**INSTRUCTIONS FOR THE TASK**. The word "restriction" occurs in some of the lines below; copy each of those lines.

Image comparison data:
BEGIN

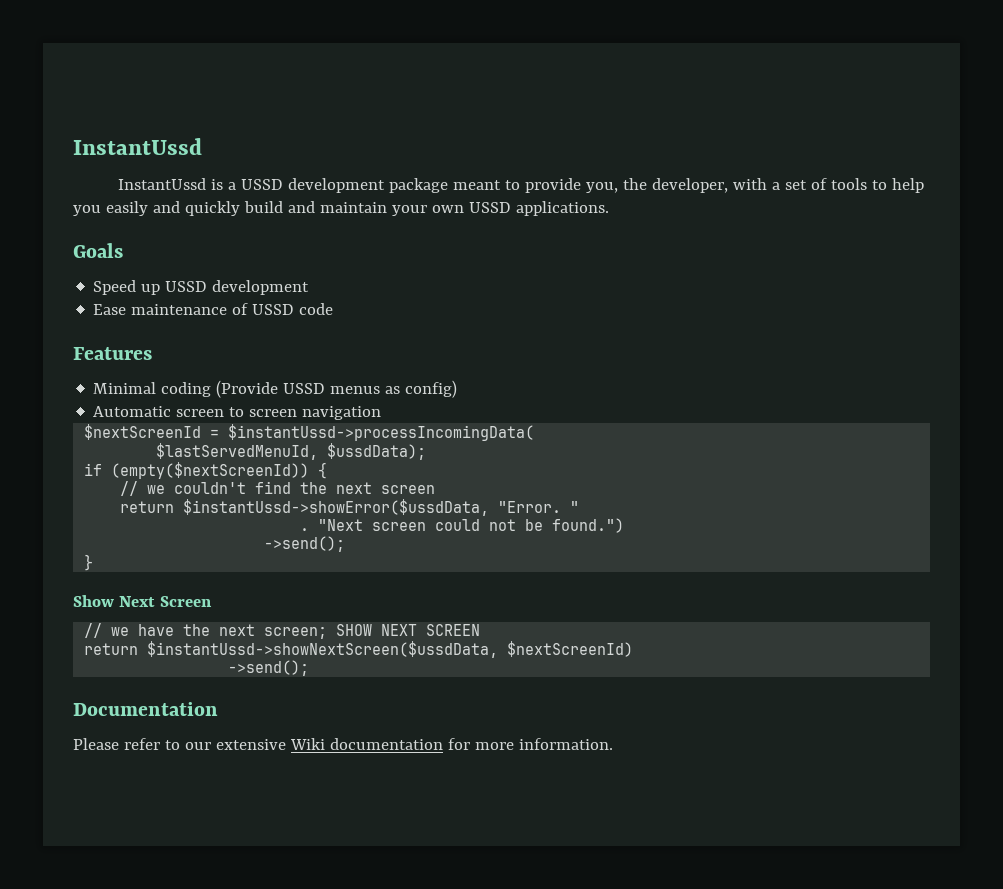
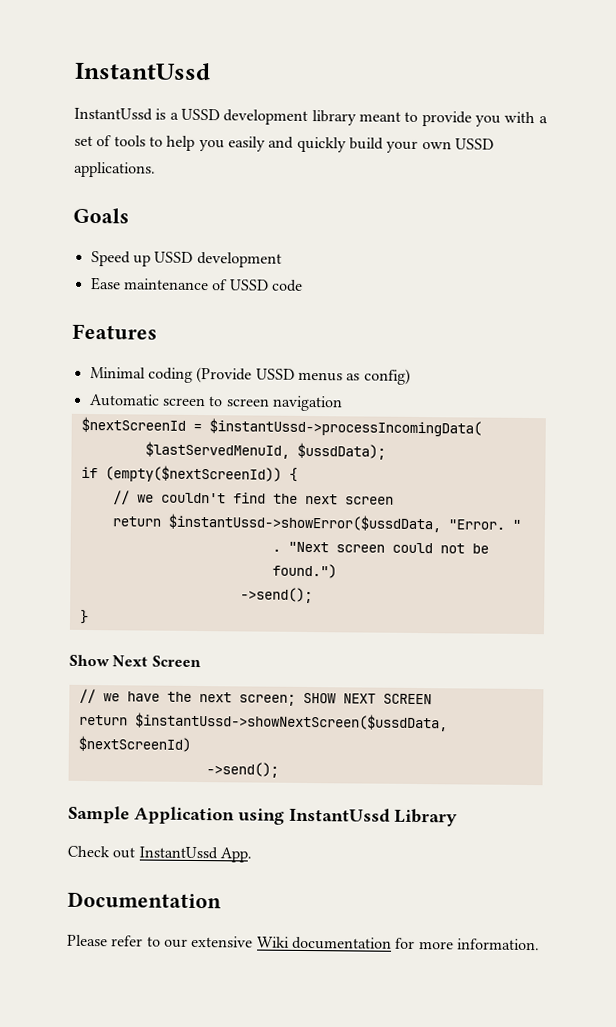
- InstantUssd is a USSD development package meant to provide you, the developer, with a set of tools to help you easily and quickly build and maintain your own USSD applications.
+ InstantUssd is a USSD development library meant to provide you with a set of tools to help you easily and quickly build your own USSD applications.
+ Sample Application using InstantUssd Library
+ Check out InstantUssd App.

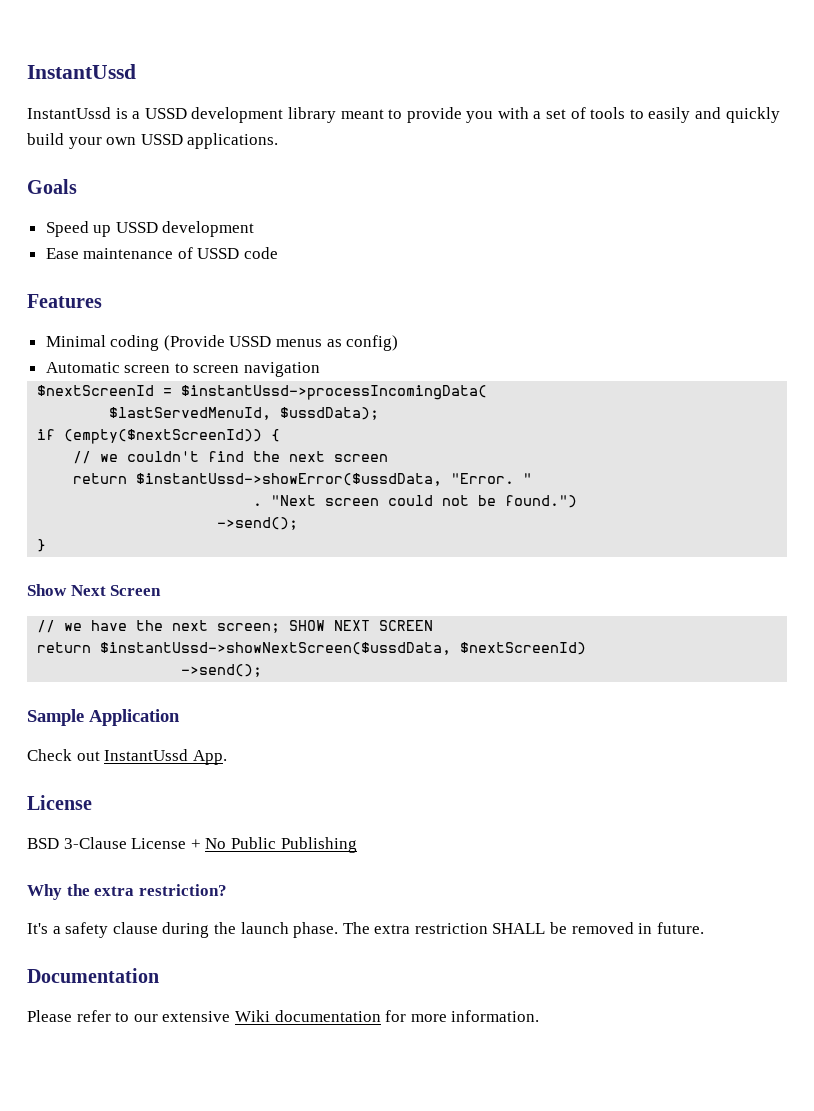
- InstantUssd is a USSD development library meant to provide you with a set of tools to help you easily and quickly build your own USSD applications.
+ InstantUssd is a USSD development library meant to provide you with a set of tools to easily and quickly build your own USSD applications.
- Sample Application using InstantUssd Library
+ Sample Application
  Check out InstantUssd App.
+ License
+ BSD 3-Clause License + No Public Publishing
+ Why the extra restriction?
+ It's a safety clause during the launch phase. The extra restriction SHALL be removed in future.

END

**SOLVED EXERCISE**.
+ Why the extra restriction?
+ It's a safety clause during the launch phase. The extra restriction SHALL be removed in future.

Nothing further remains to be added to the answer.